*Task statement*: Lines of the data that contain the word "eurem" are the ones to copy.

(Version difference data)
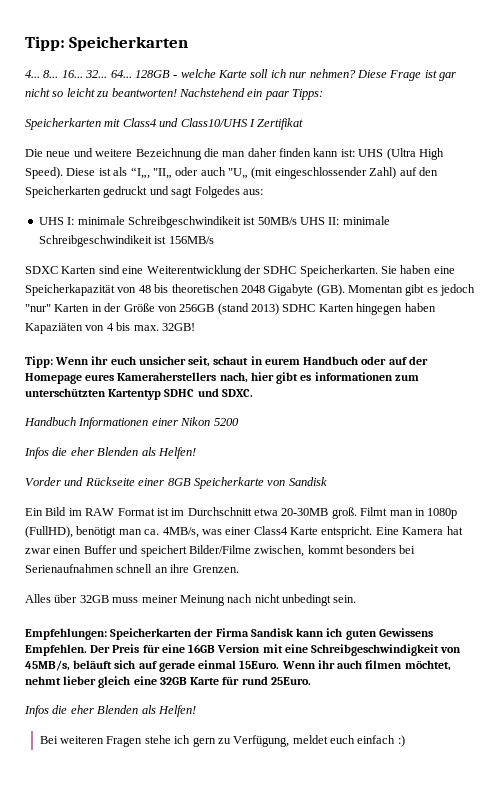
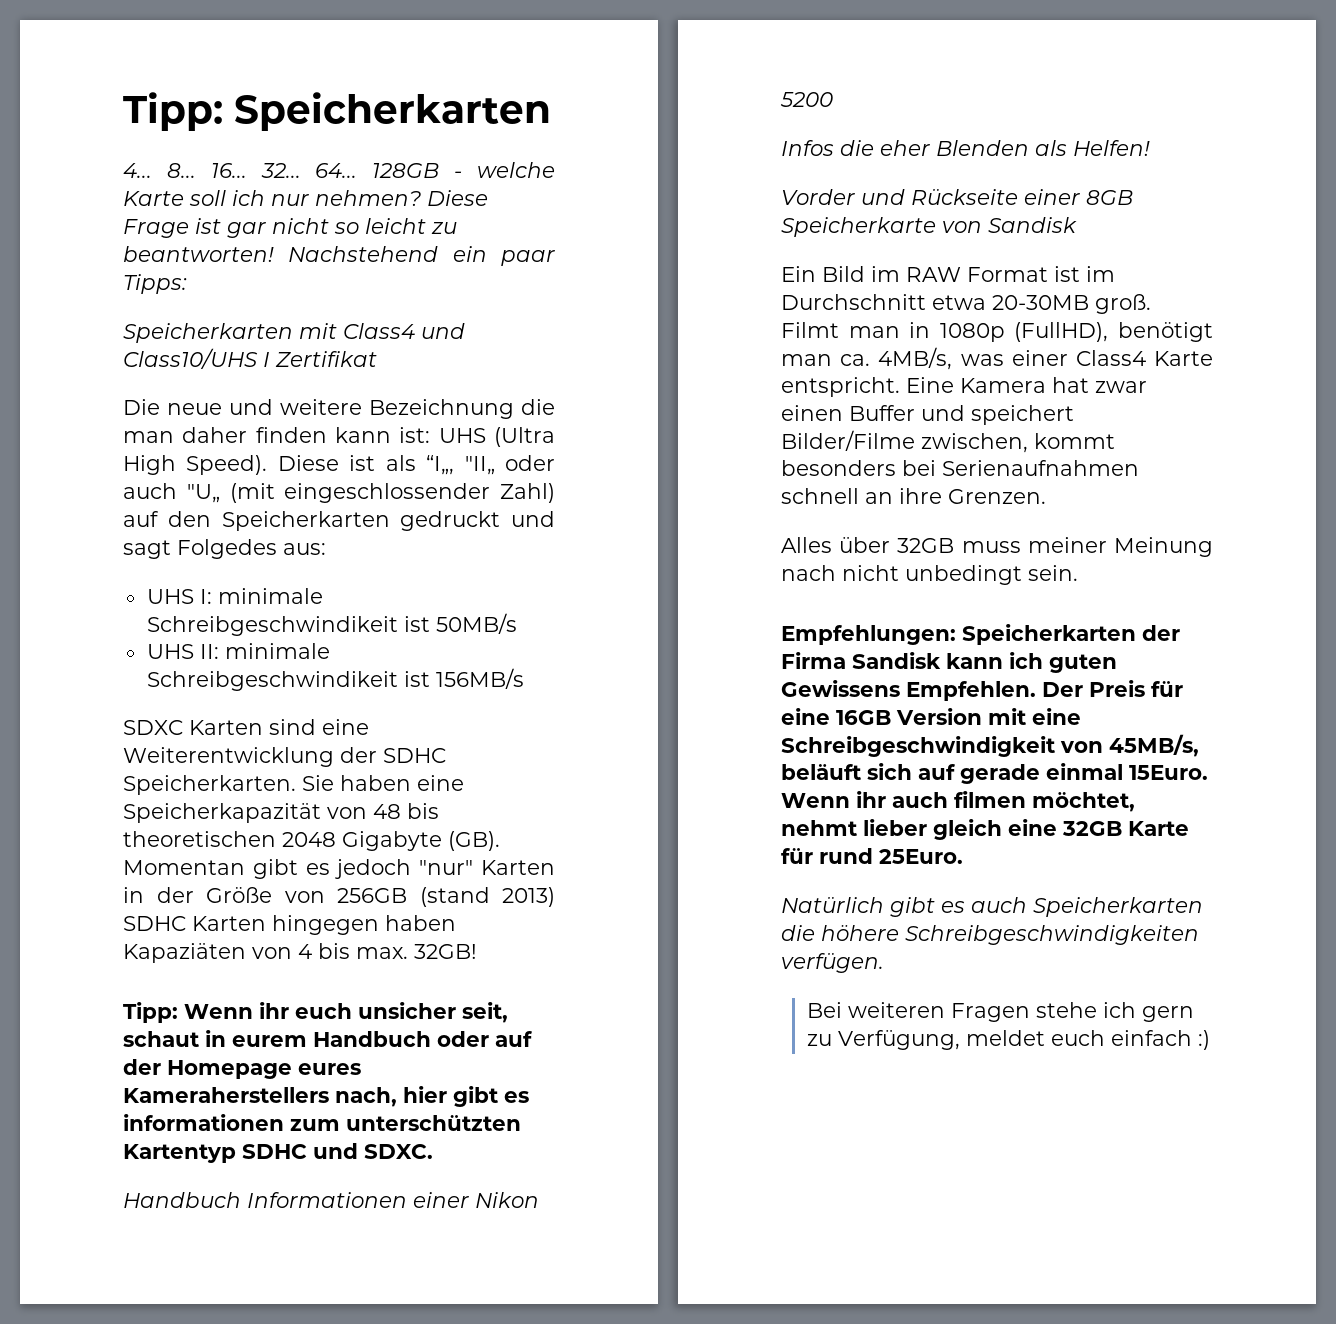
- UHS I: minimale Schreibgeschwindikeit ist 50MB/s UHS II: minimale Schreibgeschwindikeit ist 156MB/s
+ UHS I: minimale Schreibgeschwindikeit ist 50MB/s
+ UHS II: minimale Schreibgeschwindikeit ist 156MB/s
  Wenn ihr auch filmen möchtet, nehmt lieber gleich eine 32GB Karte für rund 25Euro.
- Infos die eher Blenden als Helfen!
+ Natürlich gibt es auch Speicherkarten die höhere Schreibgeschwindigkeiten verfügen.

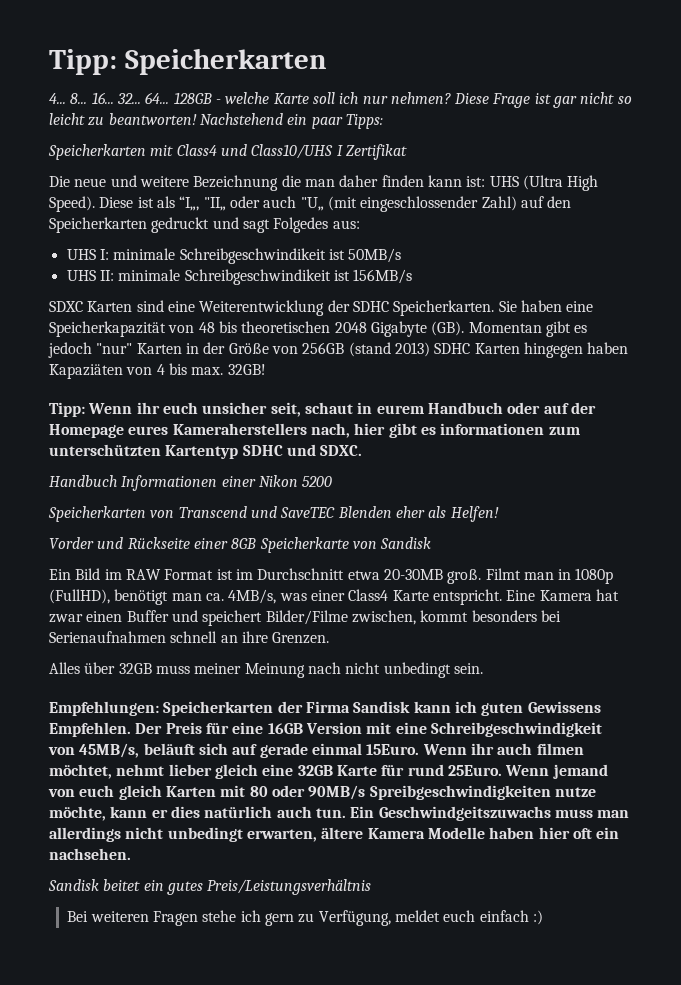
- Infos die eher Blenden als Helfen!
+ Speicherkarten von Transcend und SaveTEC Blenden eher als Helfen!
- Wenn ihr auch filmen möchtet, nehmt lieber gleich eine 32GB Karte für rund 25Euro.
- Natürlich gibt es auch Speicherkarten die höhere Schreibgeschwindigkeiten verfügen.
+ Wenn ihr auch filmen möchtet, nehmt lieber gleich eine 32GB Karte für rund 25Euro. Wenn jemand von euch gleich Karten mit 80 oder 90MB/s Spreibgeschwindigkeiten nutze möchte, kann er dies natürlich auch tun. Ein Geschwindgeitszuwachs muss man allerdings nicht unbedingt erwarten, ältere Kamera Modelle haben hier oft ein nachsehen.
+ Sandisk beitet ein gutes Preis/Leistungsverhältnis

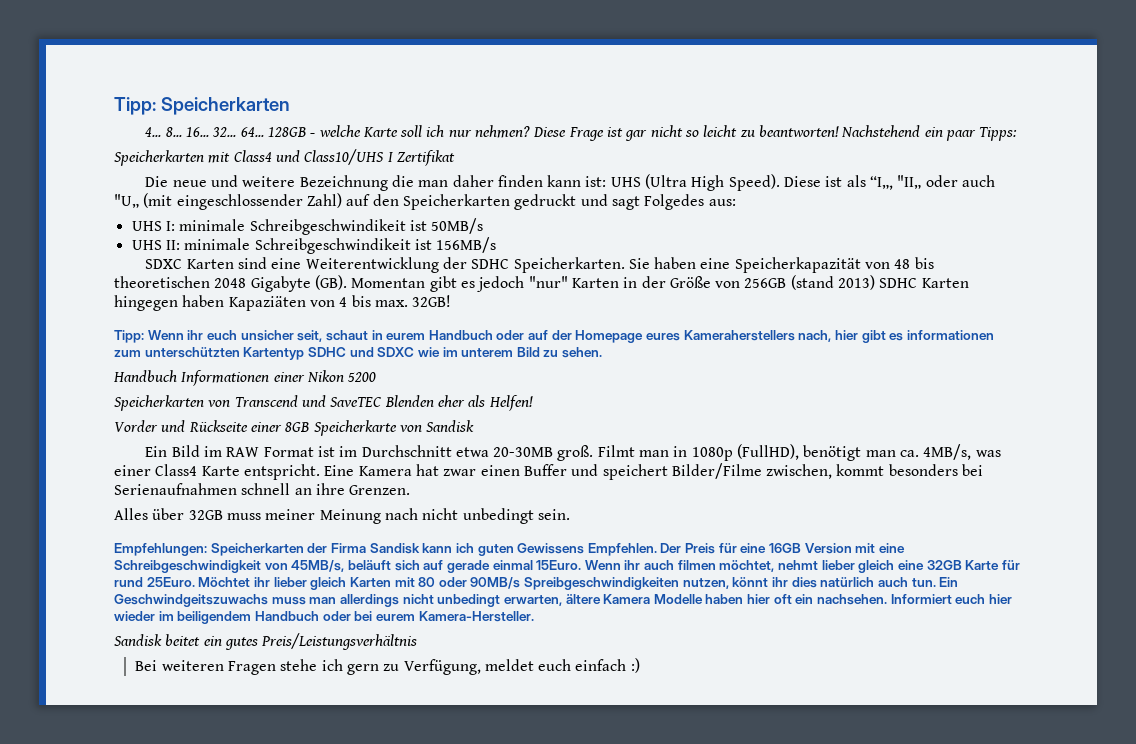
- Tipp: Wenn ihr euch unsicher seit, schaut in eurem Handbuch oder auf der Homepage eures Kameraherstellers nach, hier gibt es informationen zum unterschützten Kartentyp SDHC und SDXC.
+ Tipp: Wenn ihr euch unsicher seit, schaut in eurem Handbuch oder auf der Homepage eures Kameraherstellers nach, hier gibt es informationen zum unterschützten Kartentyp SDHC und SDXC wie im unterem Bild zu sehen.
- Wenn jemand von euch gleich Karten mit 80 oder 90MB/s Spreibgeschwindigkeiten nutze möchte, kann er dies natürlich auch tun.
+ Möchtet ihr lieber gleich Karten mit 80 oder 90MB/s Spreibgeschwindigkeiten nutzen, könnt ihr dies natürlich auch tun.
+ Informiert euch hier wieder im beiligendem Handbuch oder bei eurem Kamera-Hersteller.

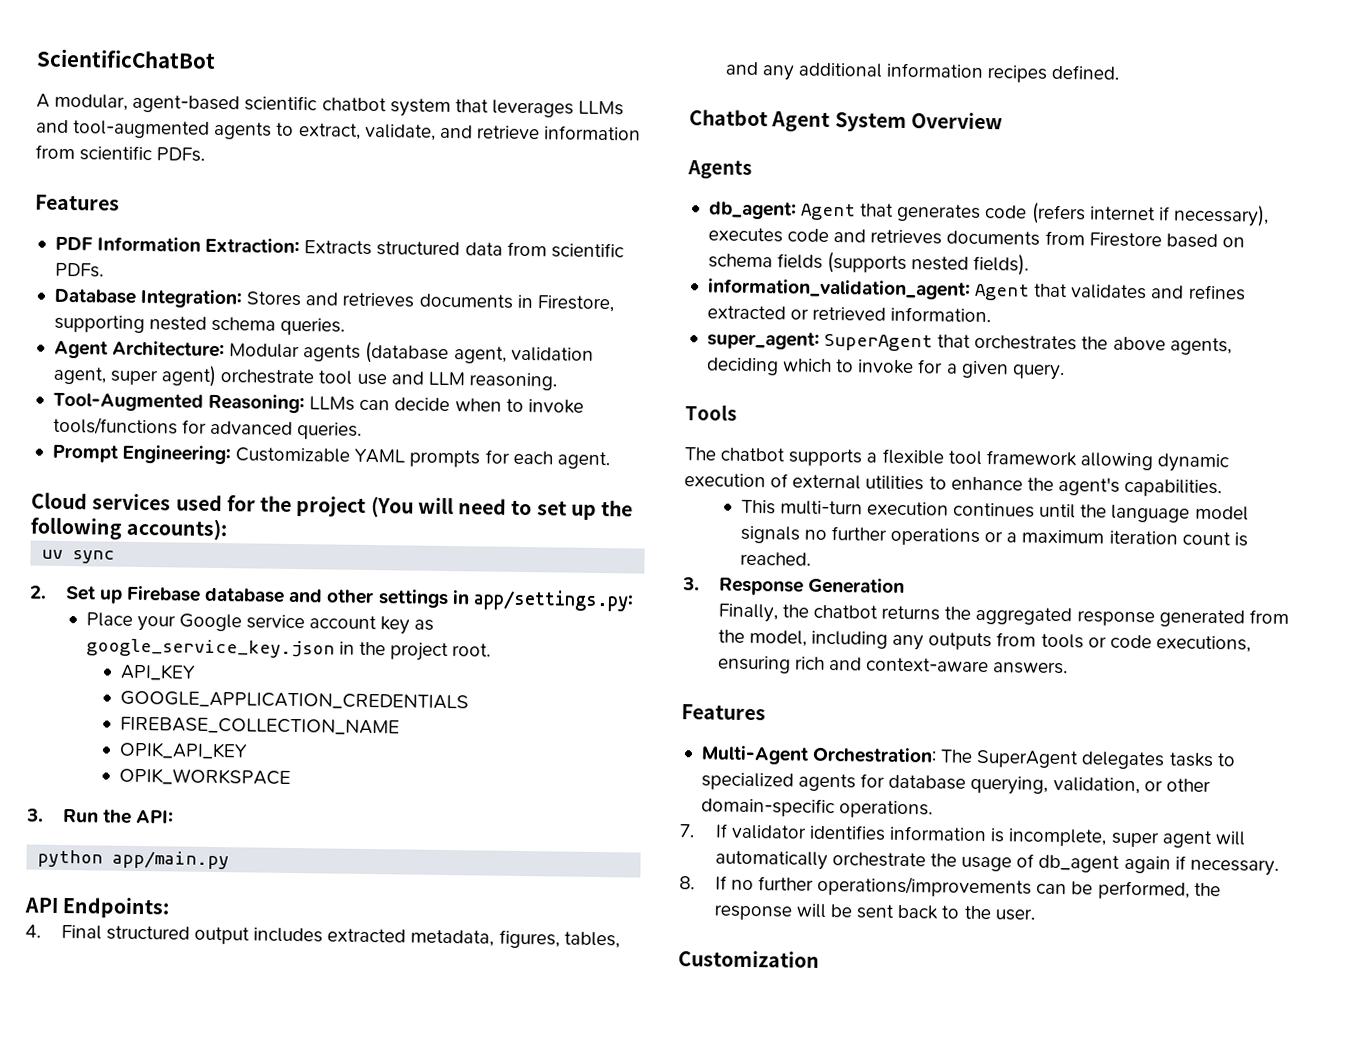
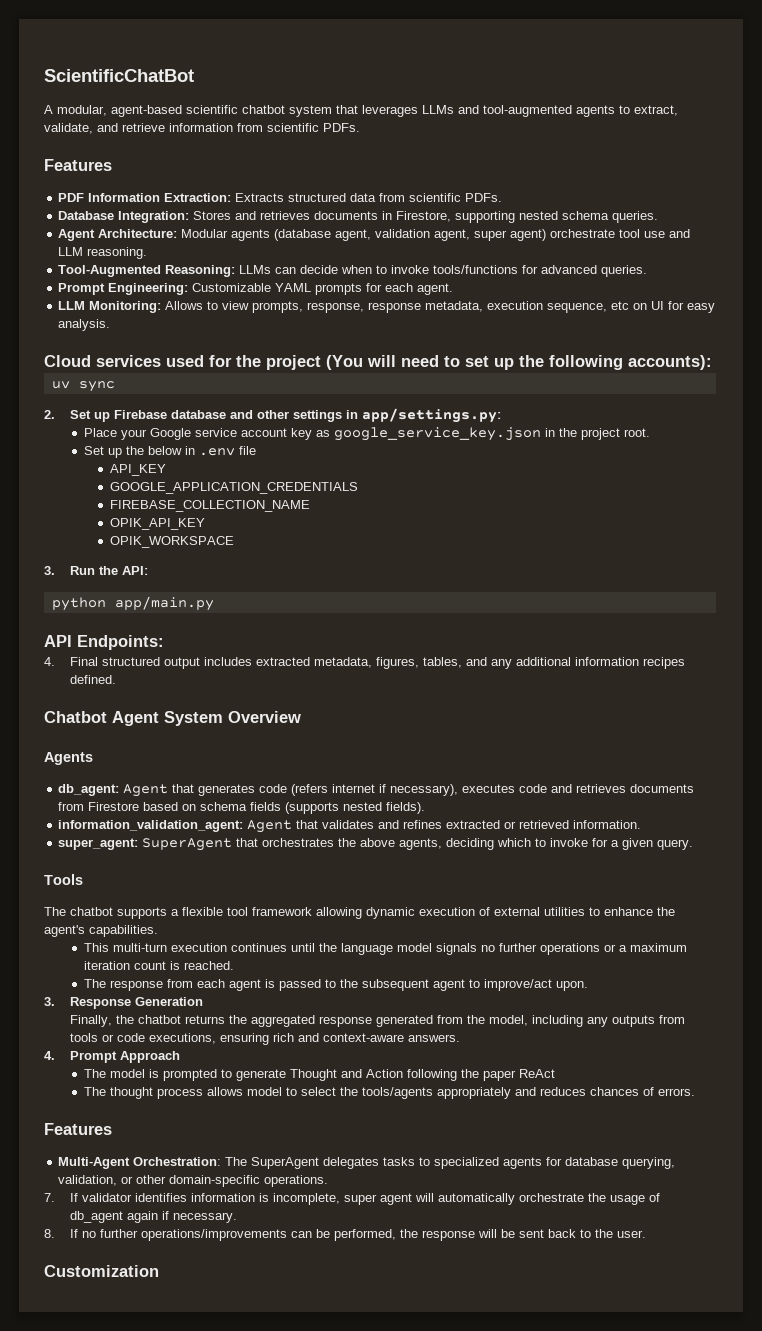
+ LLM Monitoring: Allows to view prompts, response, response metadata, execution sequence, etc on UI for easy analysis.
+ Set up the below in .env file
+ The response from each agent is passed to the subsequent agent to improve/act upon.
+ 4. Prompt Approach
+ The model is prompted to generate Thought and Action following the paper ReAct
+ The thought process allows model to select the tools/agents appropriately and reduces chances of errors.

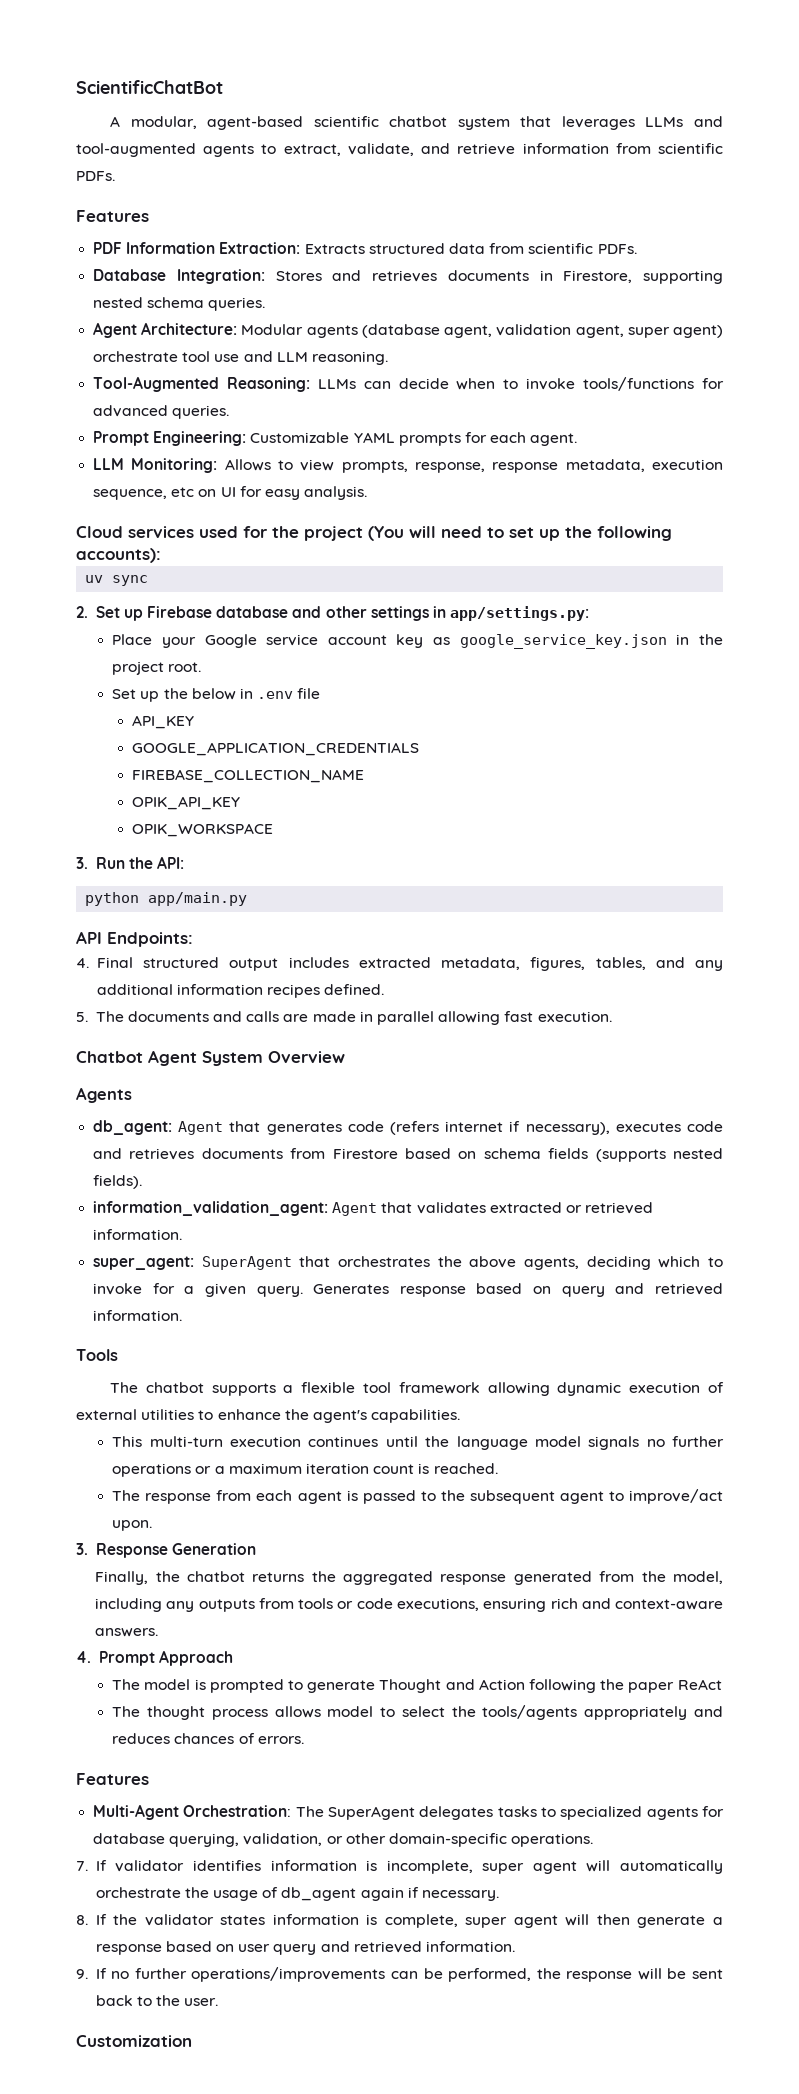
+ 5. The documents and calls are made in parallel allowing fast execution.
- information_validation_agent: Agent that validates and refines extracted or retrieved information.
+ information_validation_agent: Agent that validates extracted or retrieved information.
+ Generates response based on query and retrieved information.
- 8. If no further operations/improvements can be performed, the response will be sent back to the user.
+ 8. If the validator states information is complete, super agent will then generate a response based on user query and retrieved information.
+ 9. If no further operations/improvements can be performed, the response will be sent back to the user.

*Answer section*:
- Tipp: Wenn ihr euch unsicher seit, schaut in eurem Handbuch oder auf der Homepage eures Kameraherstellers nach, hier gibt es informationen zum unterschützten Kartentyp SDHC und SDXC.
+ Tipp: Wenn ihr euch unsicher seit, schaut in eurem Handbuch oder auf der Homepage eures Kameraherstellers nach, hier gibt es informationen zum unterschützten Kartentyp SDHC und SDXC wie im unterem Bild zu sehen.
+ Informiert euch hier wieder im beiligendem Handbuch oder bei eurem Kamera-Hersteller.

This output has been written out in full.